What is Dry Cleaning?

Despite its name, drycleaning isn't entirely a dry process. Liquid chemicals called solvents, like perc, remove a variety of stains from fabrics. These solvents are what clean the clothes without the use of water, which is how the term drycleaning came about.

Does drycleaning shorten the life of a garment?

The opposite is true. Drycleaning will actually prolong the life of the garment. This cleaning method is good for your clothes, especially fine fabrics because it removes stains, body salts, oils and even dust. Stains usually set with age, causing embedded dirt in the garment that deteriorate fabrics faster. Insects, like moths, are also attracted to soiled clothes causing further damage.

Should I have all matching pieces drycleaned together?

Yes, the color and sheen will always match when all pieces are cleaned together. It's hard to determine what types of dye and what kind of sizing the manufacturer uses, so it's better to play it safe. It is also recommended to bring in matching sets of bedding and drapery treatments.

What is Wet Cleaning?

Recent advances in technology and garment care have resulted in a machine-based process called "wetcleaning" which uses water as a solvent, instead of the use of perc. Trained professionals using specialized machines and formulated detergents and additives are the only ones who can perform wet cleaning successfully. These programmable machines allow cleaners to customize settings for cleaning different garments and then each item is machine or hand pressed.

What causes buttons to break in the laundry?

There are two main reasons for breakage. One is the way buttons are constructed; many do not handle the heat involved in professional laundering. They are often manufactured with little concern for the garment's care and cleaning needs. Another cause for breakage is that buttons age over time. They will often become brittle and break merely from wear and tear. Off Broadway Cleaners will replace shirt buttons for free, without being asked.

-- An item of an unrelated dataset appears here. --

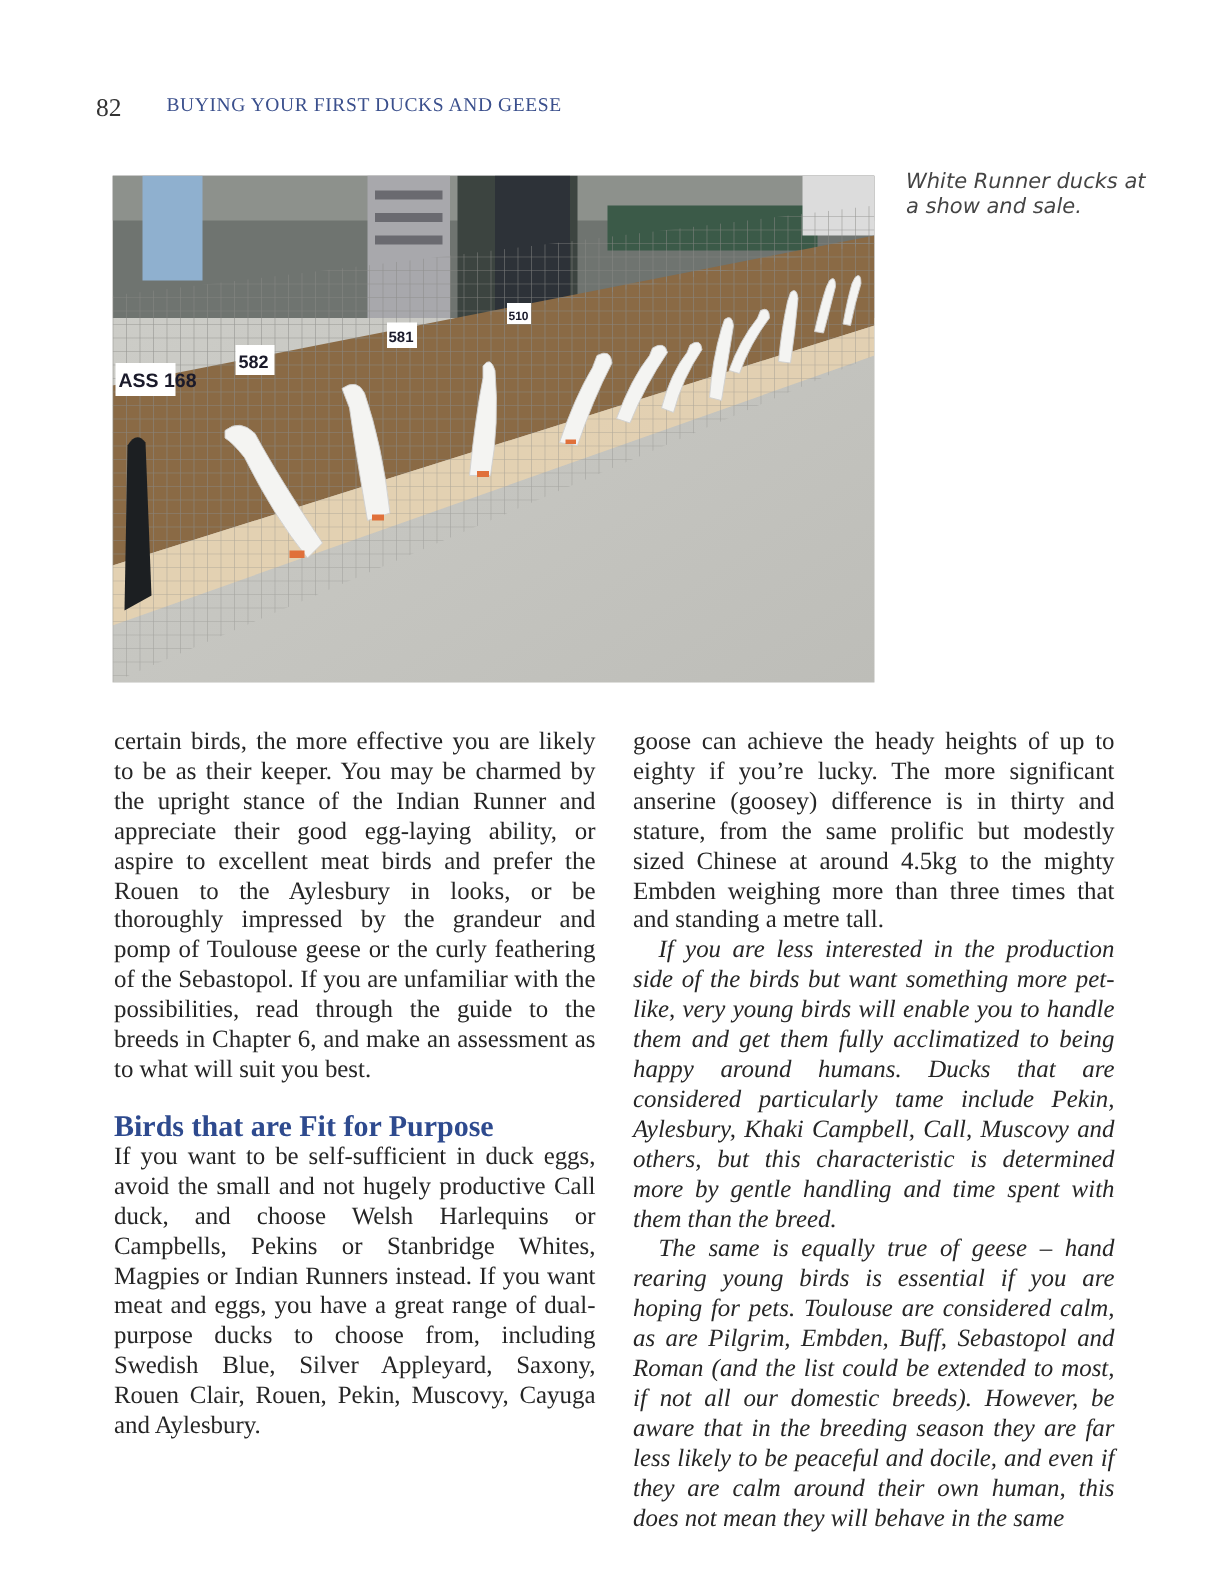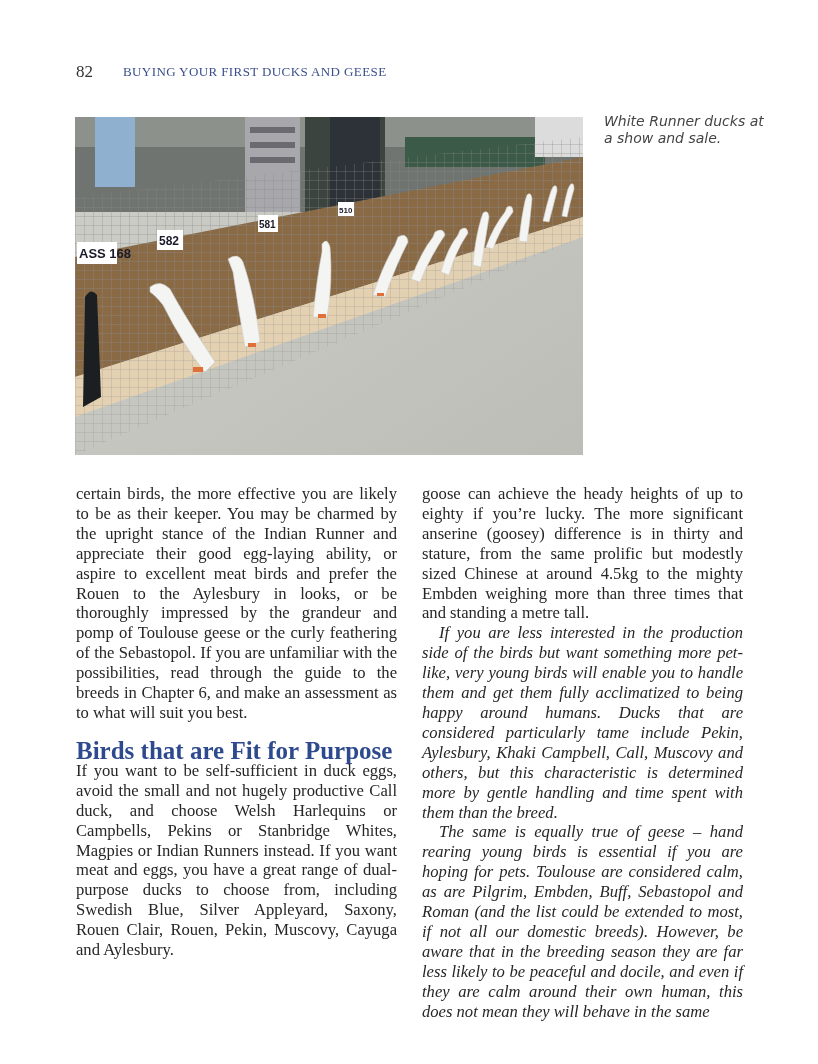"82" .running-head { align-items: center -> flex-start; left: 76px -> 64px }
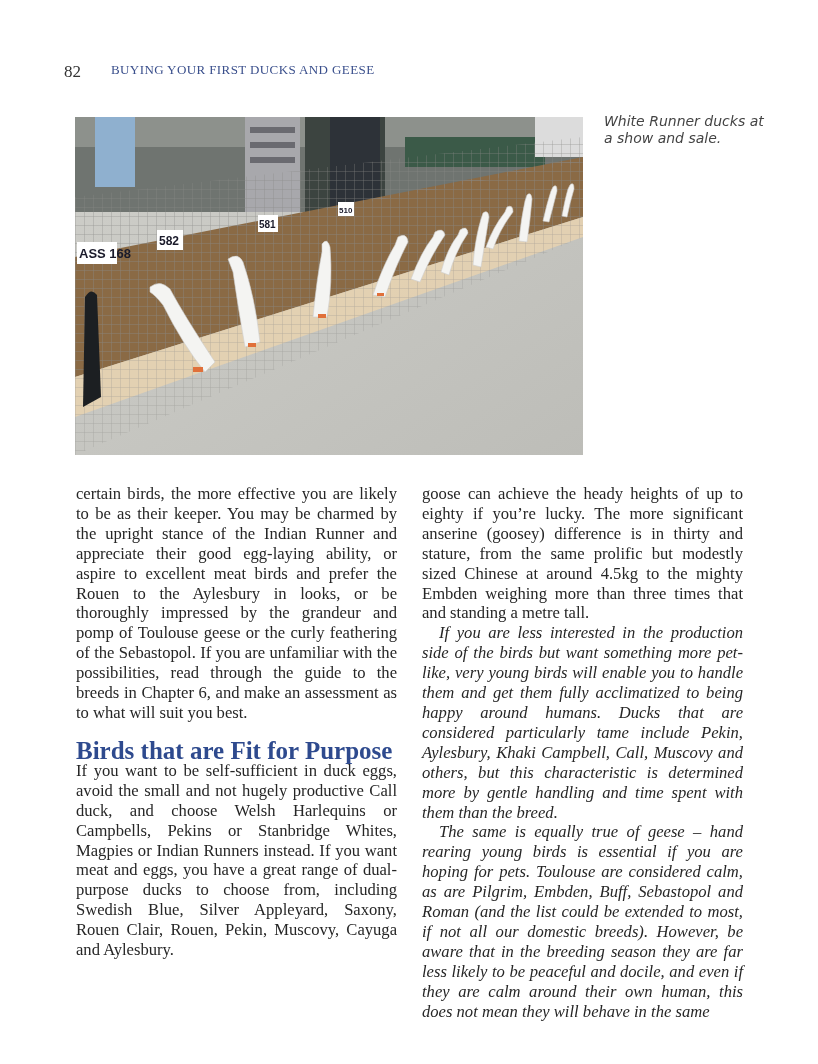"Birds that are Fit for" .section-heading { font-size: 25px -> 20px }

 How long can I expect a shirt to last?

On average, a shirt has a life expectancy of about two years. In other words, the normal shirt should live through 35 to 50 washings which varies depending on the amount of blemishes from everyday wear, the fiber content, the type of fabric and the laundering process.

Do you charge extra for same day service?

No, we do not charge extra but some items require more time and energy to clean, so we try to avoid "specials" if at all possible.

Why did I get a note for consent returned with my garment?

Some stains cannot be removed without the potential for pulling color or changing the look or texture of the garment. Therefore, we need permission in moving forward to do the best that we can to eliminate the stain.    

Common Dry Cleaning Myths:

Club Soda is water and CO2, which can shrink or warp clothes that are meant for drycleaning.

Alcohol  has decent stain removal properties but if used improperly, it can alter dyes and discolor fabrics. Many deodorants contain alcohol and can cause discoloration in fabrics.

Milk, which has been used to remove ink and blood, is a much harder stain to remove.

Lemon juice has been occasionally effective in removing rust stains but can cause oxidation and discoloration that may not be noticeable at first but turns yellow and brown over time.

Soap and water, the best recipe for cleaning many clothes, doesn't work for "dry stains" such as glue, paint, make-up, oil and nail polish which will set permanently if not drycleaned.

Ice may work in rare cases for things like chewing gum but gum dissolves safely and easily in the drycleaning process instead of you having to chip away at pieces of frozen gum.

Nail polish remover, known for removing make-up, contains acetone that dissolves fabrics like acetate or rayon.

Hairspray considered effective with ink stains, contains alcohol and other ingredients with properties that can be dangerous to many dyes and fabrics.

Salt water has been used to remove wine stains but this can often set the stain.

Color safe bleach can still remove color, damage dyes and deteriorate fabrics.  

Tricks of the Trade:

Don't ever rub a spot. Rubbing chafes fabric, especially with the use of paper towels, which can get into the grain of the fabric. Your best bet is to blot a spill with a cloth and let it dry. Fine garments should be taken to a dry cleaner immediately.

Hand washing can shrink your clothes just as your washer can. Water temperature and proper equipment are crucial in maintaining proper shape for your dedicates. Hand washing with soap can also set stains, making it harder to remove by professionals.

There are three main causes of shrinkage: Heat, water and mechanical action. The first time an item is cleaned, washed or dry cleaned, shrinkage can occur, whether the manufacturer pre-shrunk the item or not.